For my first year in Nano I had a rough idea of what I wanted to work on, I will admit to the idea being around for a while and it even has the first scene written. (I didn't intend to count those words in my total) But then this afternoon, while in the shower washing my hair of all places, an idea began to unfold in my mind. The further the idea got the more I wanted to run with it, so I sat down to jot some notes. Only it didn't work out that way. The opening just flowed from the end of my pen and as usual I went with the flow. Now my mind keeps jumping forward and I jot a note on a separate page but then I'm back to the beginning and so it goes. The problem I'm having is that the more I write and the more I think up, the more I realise this is big. Bigger than anything I've attempted before. It's scares me to think this has come from me, I know I love to read the big emotional/dramatic stories that have a lot have heartache but always the happily ever after, but I've never felt the urge to write them. All my writing has be geared towards the erotic end of the market, and I know that that doesn't exclude them from having the emotional/dramatic story line, but I've never written that way. This story has the potential to be something I'm not sure I'm qualified to do. The fact that I'm sitting here getting teary and chocked up over what I'm writing and thinking, is enough for me to think, shit! Can I do this? I don't know that I can. But I've never stopped anything from coming out and appearing on paper or screen. So what do I do? Do I go with this for Nano because Nano is about getting words on paper and not quality or do I go back to what I'm used to doing? And why suddenly has this bigger deeper writing shown up? The only thing I can think of is a conversation I had some weeks ago with the lovely Melissa James. She was asking what I writing and then what I read and she actually asked why I didn't write something deeper and more emotional seeing how I love them so much. At this point I'm going the blame/thank her for putting the kernel in my subconscious. There's no other explanation.

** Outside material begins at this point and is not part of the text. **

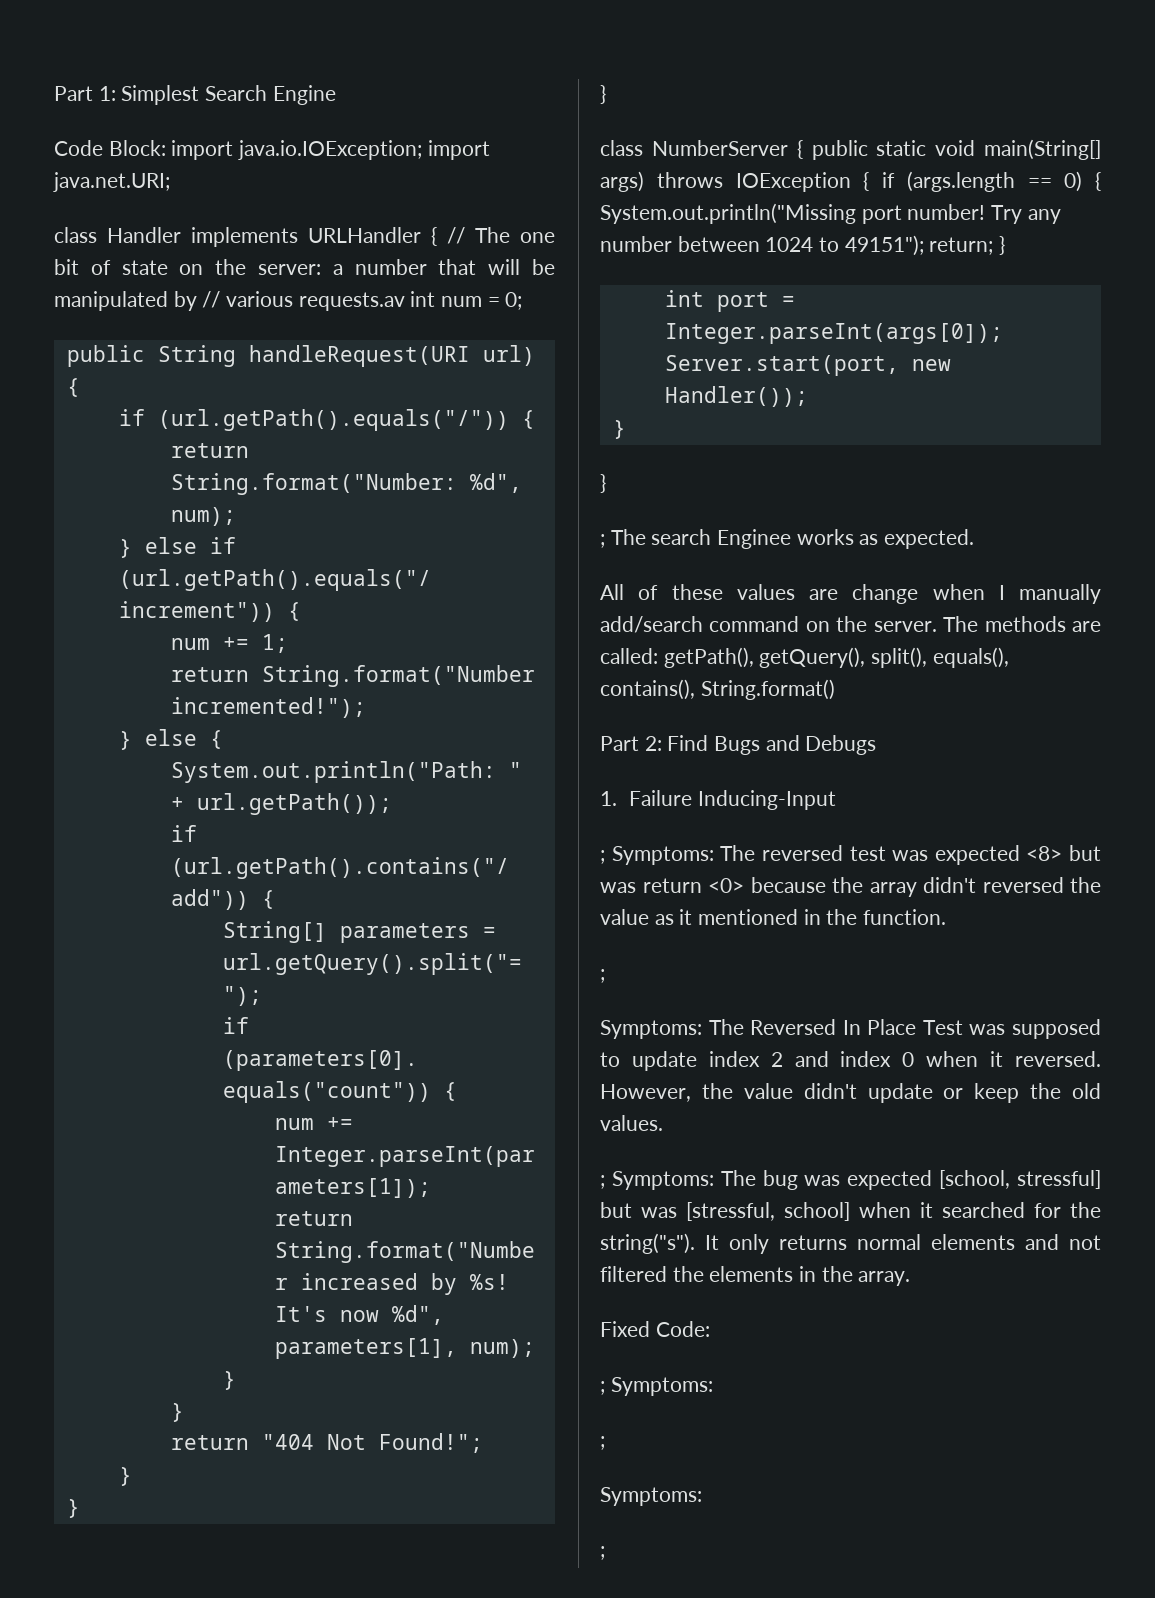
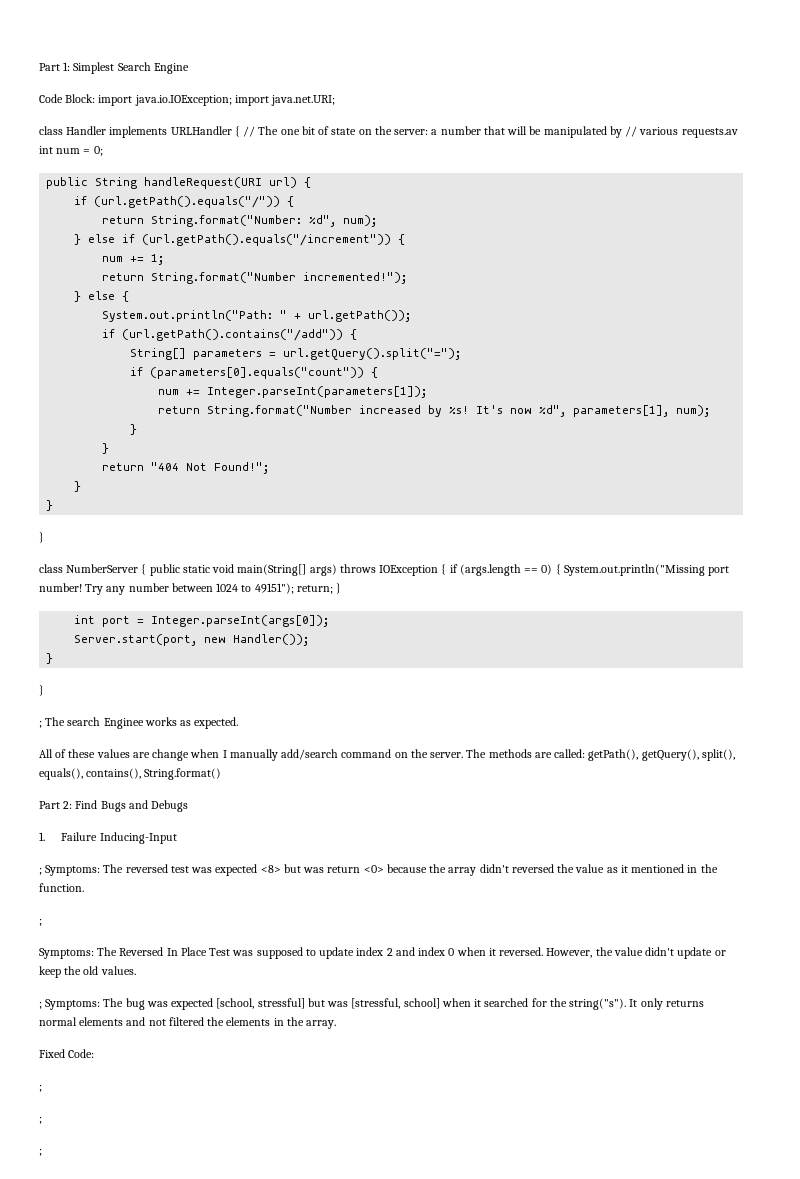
[610,1377,713,1396] [600,1436,605,1450] [600,1487,702,1506] Symptoms: // ; // Symptoms: -> [39,1116,42,1124] // ;

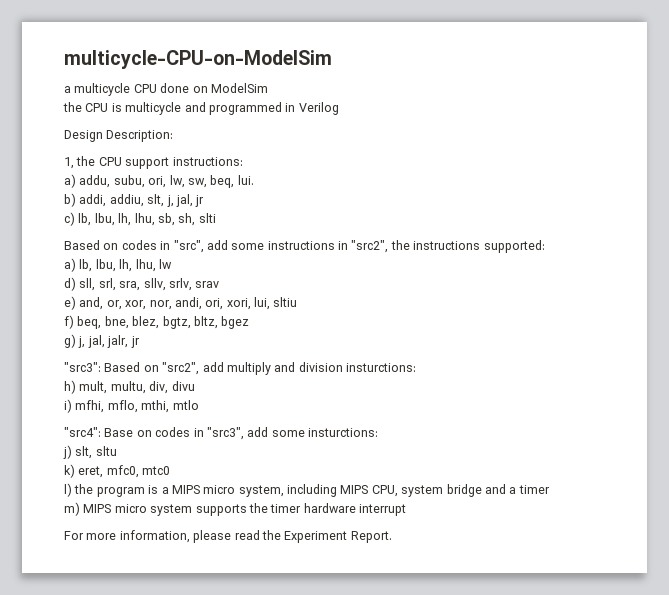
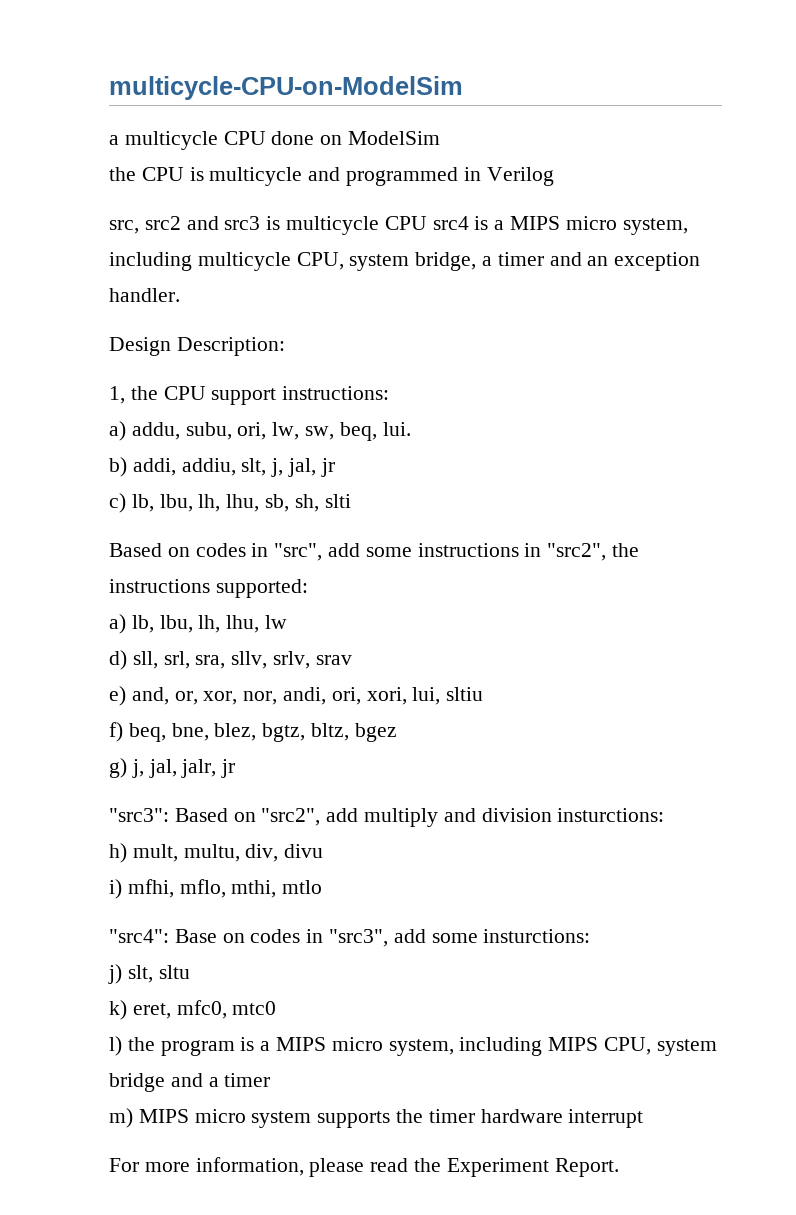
(339, 108) none -> [109,216,688,235] [109,252,701,271] [109,288,180,302] // src, src2 and src3 is multicycle CPU src4 is a MIPS micro system, including multicycle CPU, system bridge, a timer and an exception handler.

As authors we live with the fear of rejection and I guess we live with the fear that the stories will dry up or in my case be to big for us. I'm left with not much choice, even if I don't use this for Nano I'm going to do it anyway. I have to. It's up there swanning around like it runs the joint, pushing aside everyone else and talking the loudest. If I don't listen I risk it getting so loud that nothing else gets through and that brings me back to the dam on my river. Why did I ever think of that? Now every time I think about stopping an idea I have visions of all these bare chested workmen building a wall with all my little people on the other side trying to peer round them while they work. All sweaty and muscles bulging.... Oops, got a little side tracked there.
So back to Nano. Should I work on this new direction? Is it the perfect opportunity to get words on paper to see if this is going some where? Do I go back to what I know? And if I do will I be stuck with this one running round my head screaming, 'pick me, pick me!'.
I'm counting on some advises from the elders in my buddy group, and I'd also like to know what the rest of you virgins think. I'm off to add more words before I need a panadol.